• Work required
State how many lines of the data below hold the string "with", giving nothing but the number.

Edit tracking data
Segment Open

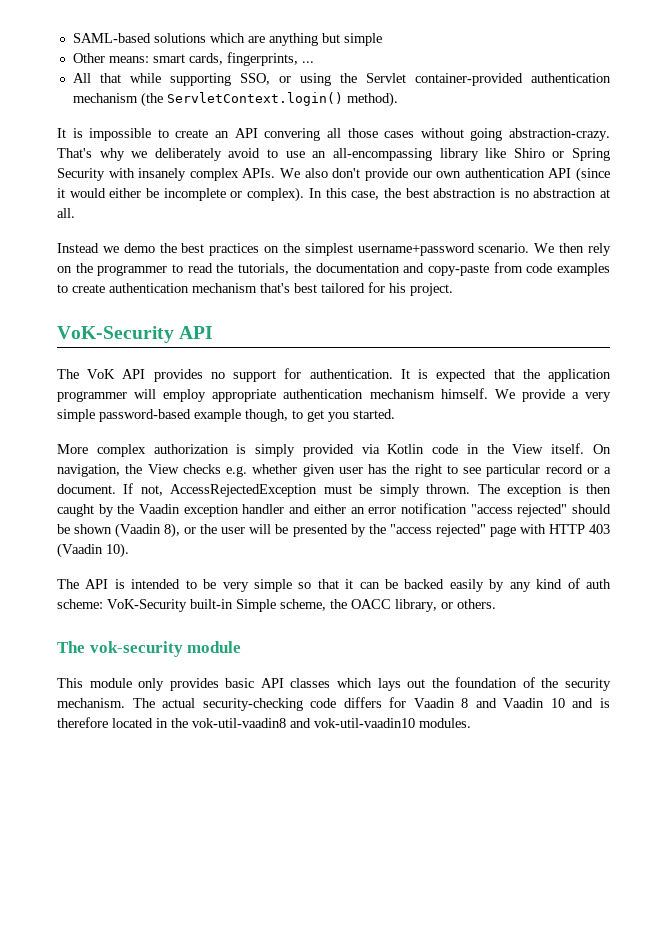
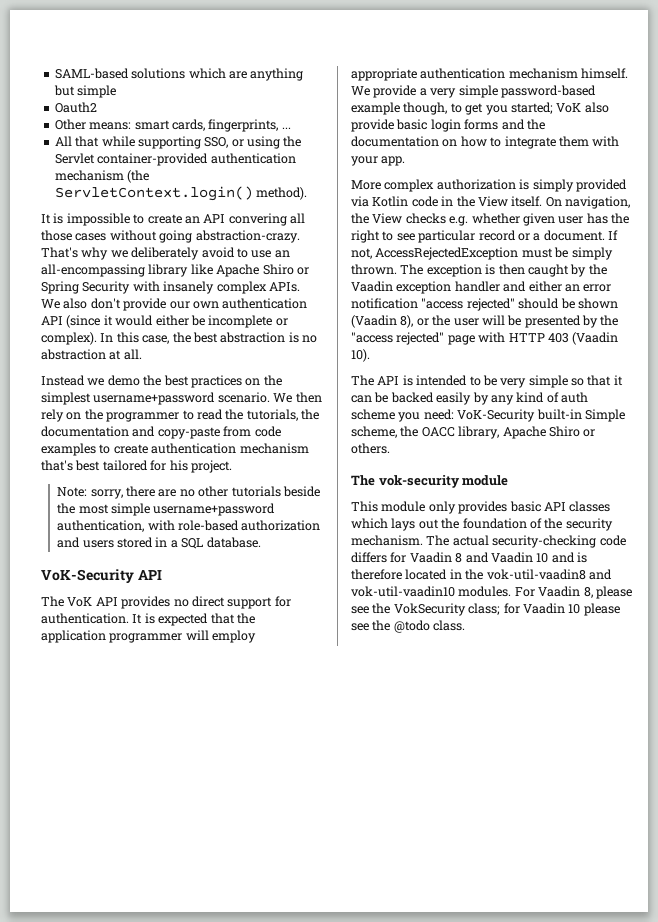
(382, 39) none -> [54,102,97,113] // Oauth2
(507, 153) none -> [216,264,260,277] Apache
(453, 289) none -> [57,486,320,499] [57,503,276,516] [57,520,321,532] [57,537,261,549] // Note: sorry, there are no other tutorials beside the most simple username+password authentication, with role-based authorization and users stored in a SQL database.
(225, 375) none -> [191,596,225,607] direct
[353,409,395,419] started. -> [510,102,609,114] [351,119,545,132] [351,136,620,149] [351,156,406,166] started; VoK also provide basic login forms and the documentation on how to integrate them with your app.
[57,599,103,609] scheme: -> [351,409,454,422] scheme you need:
(437, 605) none -> [502,426,580,439] Apache Shiro
(471, 723) none -> [514,586,632,599] [351,603,620,616] [351,620,466,633] For Vaadin 8, please see the VokSecurity class; for Vaadin 10 please see the @todo class.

Segment Closed

• Reply
2